Friday’s Weekly Round-Up – 1

Allen Ginsberg & Steven Taylor, Passaic Falls, Paterson, NJ, May 1978. photo: c. Terry Sanders


Allen was always proud of – and rightly so – his New Jersey roots. This past weekend, several young poets from that State gathered together at The Poetry Center at Passaic County Community College for the annual Allen Ginsberg Poetry Awards, “honoring Allen Ginsberg’s Contribution to American Literature.”

In a related story, Allen is – and, perhaps surprisingly, given the company – among those nominated for the 2011 New Jersey Hall of Fame in what appears to be a spirited local boostering enterprise. Curiously under the “General” not the “Arts and Entertainment” category (movie stars like John Travolta and Bruce Willis are among the latter, not to mention Queen Latifah and singer Tony Bennett!). Voters are encouraged to vote on-line and the top vote-getters will be officially inducted in the Spring. Seems tho’, you have to vote for someone in each of the categories, you can’t just vote for Allen – oh well, he’s already a de facto New Jersey hall-of-famer, as far as we’re concerned!
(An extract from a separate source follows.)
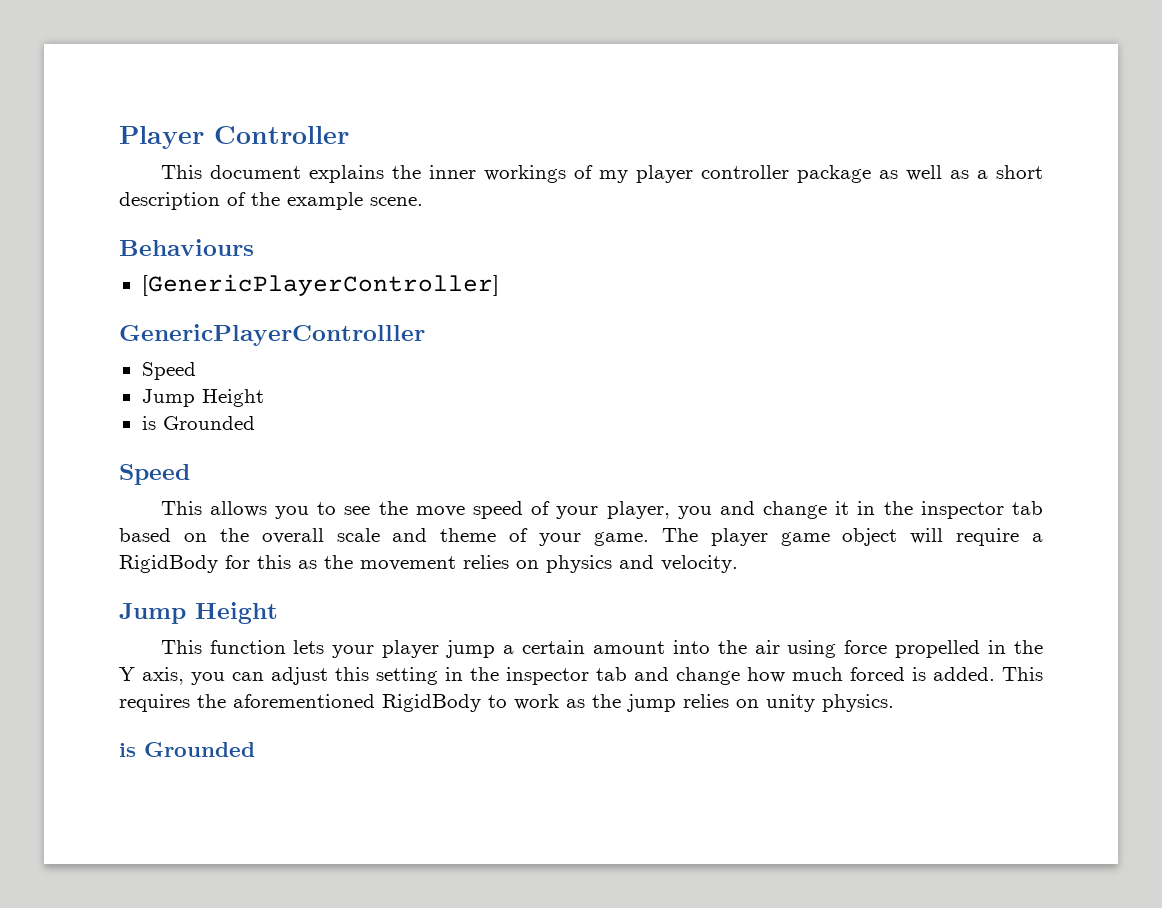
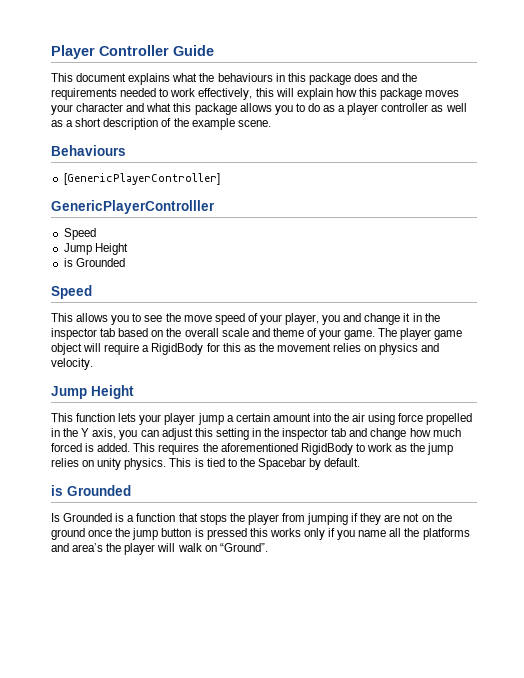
(349, 135) none -> [173,45,214,56] Guide
[391,165,628,183] the inner workings of my -> [172,73,418,85] [51,88,460,100] [51,103,346,115] what the behaviours in this package does and the requirements needed to work effectively, this will explain how this package moves your character and what this package allows you to do as a
[796,165,871,183] package -> (429, 107) none
[119,742,255,757] // is Grounded -> [169,458,361,470] [51,485,131,496] [51,513,452,525] [51,528,470,540] [51,543,268,555] This is tied to the Spacebar by default. // is Grounded // Is Grounded is a function that stops the player from jumping if they are not on the ground once the jump button is pressed this works only if you name all the platforms and area’s the player will walk on “Ground”.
Seems the current omnipresence of Howl has summoned up all sorts of feelings and nostalgia and memories. One tiny annotation that you might well have missed (it appeared buried in another blog’s Comments section) is from New Yorker Stefan Jones who writes:

“”who sank all night in submarine light of Bickford’s floated out and sat through the stale beer afternoon in desolate Fugazzi’s, listening to…”.My grandparents owned Fugazzis, and ran it at the time Howl was written. My father tended bar there for a short time, while in grad school.It was on 6th, a few doors down from the Waverly theater. The building was torn down and a fast food place installed. According to my parents, the clientele were old Italian guys who came for the polenta and bacala special, and beatniks.I have vague toddler memories of the place, and my grandparents’ apartment up above”.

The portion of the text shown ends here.